LeetCode 426. Convert Binary Search Tree to Sorted Doubly Linked List

Description

https://leetcode.com/problems/convert-binary-search-tree-to-sorted-doubly-linked-list/

Convert a Binary Search Tree to a sorted Circular Doubly-Linked List in place.

You can think of the left and right pointers as synonymous to the predecessor and successor pointers in a doubly-linked list. For a circular doubly linked list, the predecessor of the first element is the last element, and the successor of the last element is the first element.

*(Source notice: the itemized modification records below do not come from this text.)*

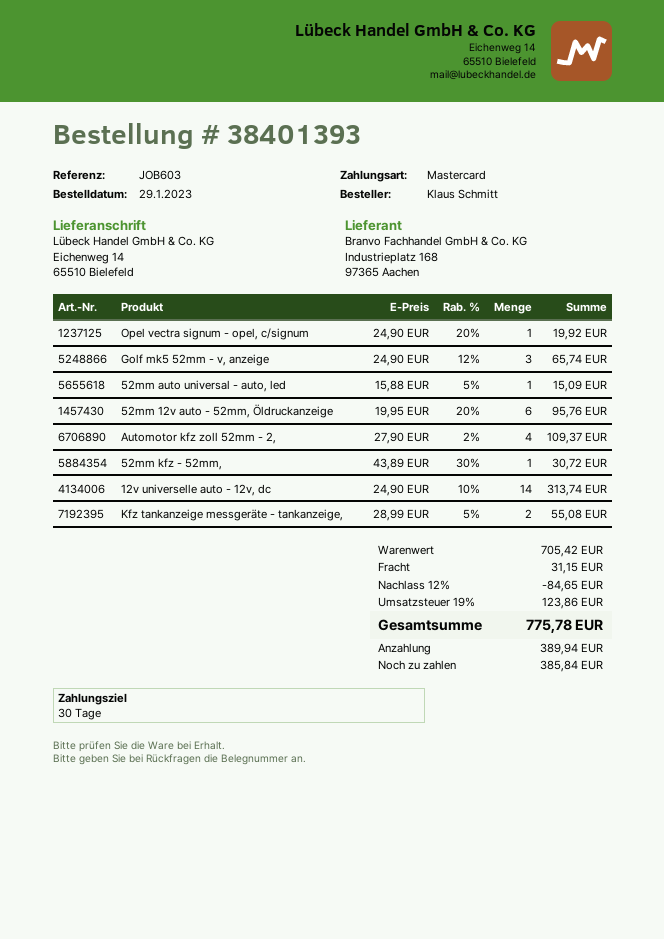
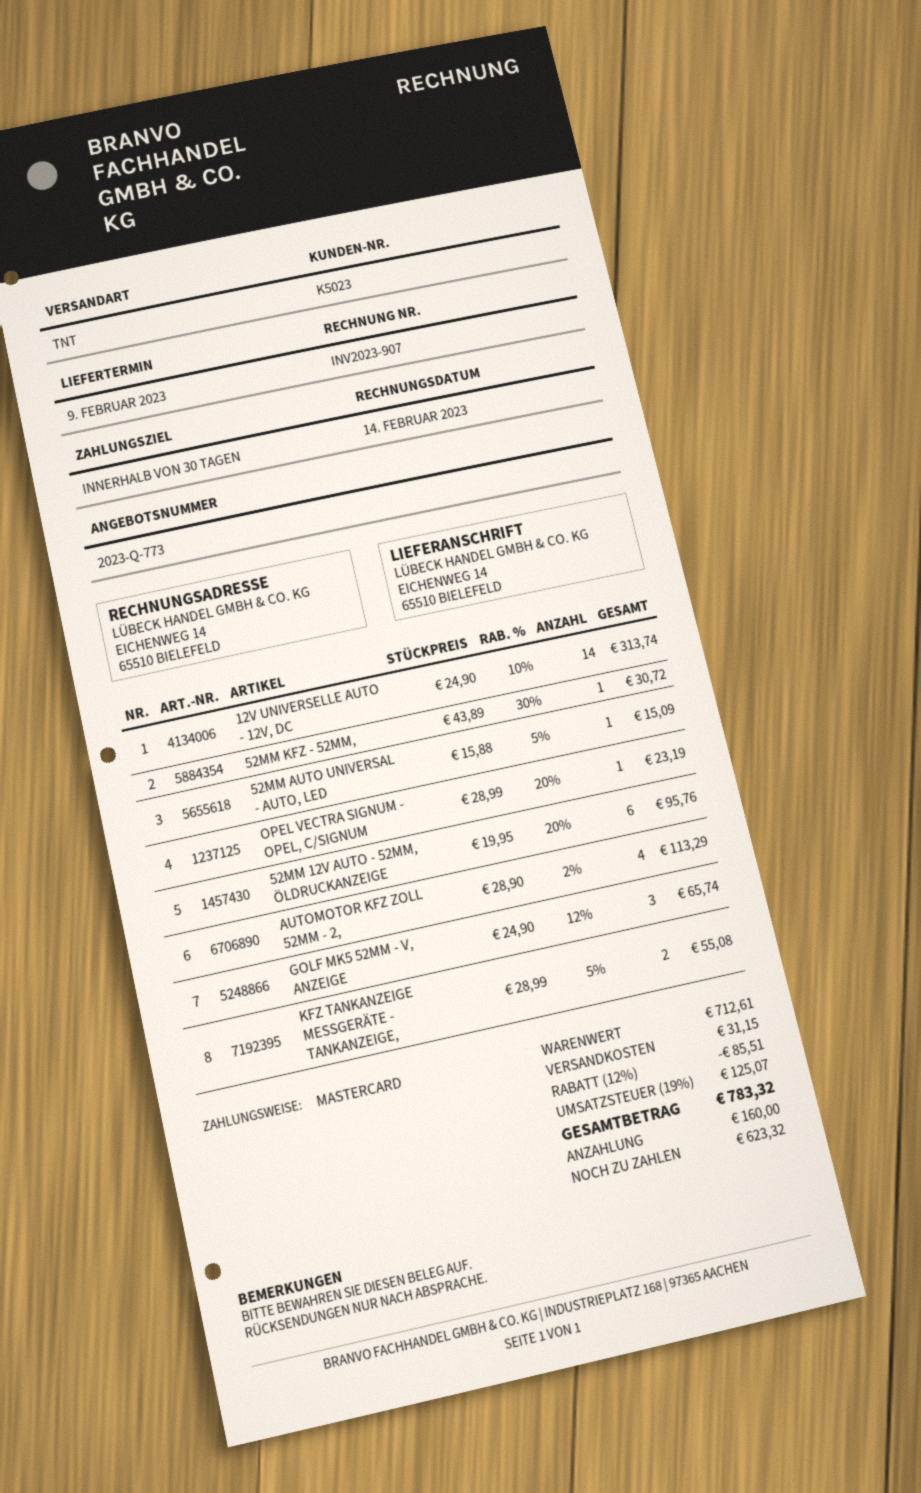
Opel vectra signum - opel, c/signum: 1 x 24.90 - 20% = 19.92 -> 1 x 28.99 - 20% = 23.19
Automotor kfz zoll 52mm - 2,: 4 x 27.90 - 2% = 109.37 -> 4 x 28.90 - 2% = 113.29
subtotal: 705.42 -> 712.61
discount: 12% = 84.65 -> 12% = 85.51
tax: 19% = 123.86 -> 19% = 125.07
total: 775.78 -> 783.32
deposit: 389.94 -> 160.00
balance: 385.84 -> 623.32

We want to do the transformation in place. After the transformation, the left pointer of the tree node should point to its predecessor, and the right pointer should point to its successor. You should return the pointer to the smallest element of the linked list.

Example 1:

Input: root = [4,2,5,1,3]

Output: [1,2,3,4,5] Explanation:

The figure below shows the transformed BST. The solid line indicates the successor relationship, while the dashed line means the predecessor relationship.

Example 2:

Input: root = [2,1,3]
Output: [1,2,3]

Example 3:

Input: root = []
Output: []
Explanation: Input is an empty tree. Output is also an empty Linked List.

Example 4:

Input: root = [1]
Output: [1]

Explanation

Find the BST tree values in ascending order. Then use the BST tree values to build a Circular Doubly-Linked List.

Python Solution

"""
# Definition for a Node.
class Node:
    def __init__(self, val, left=None, right=None):
        self.val = val
        self.left = left
        self.right = right
"""

class Solution:
    def treeToDoublyList(self, root: 'Node') -> 'Node':
        
        if not root:
            return None
        
        node_values = []
        
        self.get_node_values(root, node_values)
        
        
        first_node = Node(node_values[0])
        prev = first_node
        
        
        for value in node_values[1:]:
            new_node = Node(value)
            new_node.left = prev
            prev.right = new_node
            prev = new_node
            
        prev.right = first_node
        first_node.left = prev
        
        return first_node
        
            
    def get_node_values(self, root, results):
        if not root:
            return
                
        self.get_node_values(root.left, results)        
        results.append(root.val)
        self.get_node_values(root.right, results)
                
  • Time Complexity: O(N).
  • Space Complexity: O(N).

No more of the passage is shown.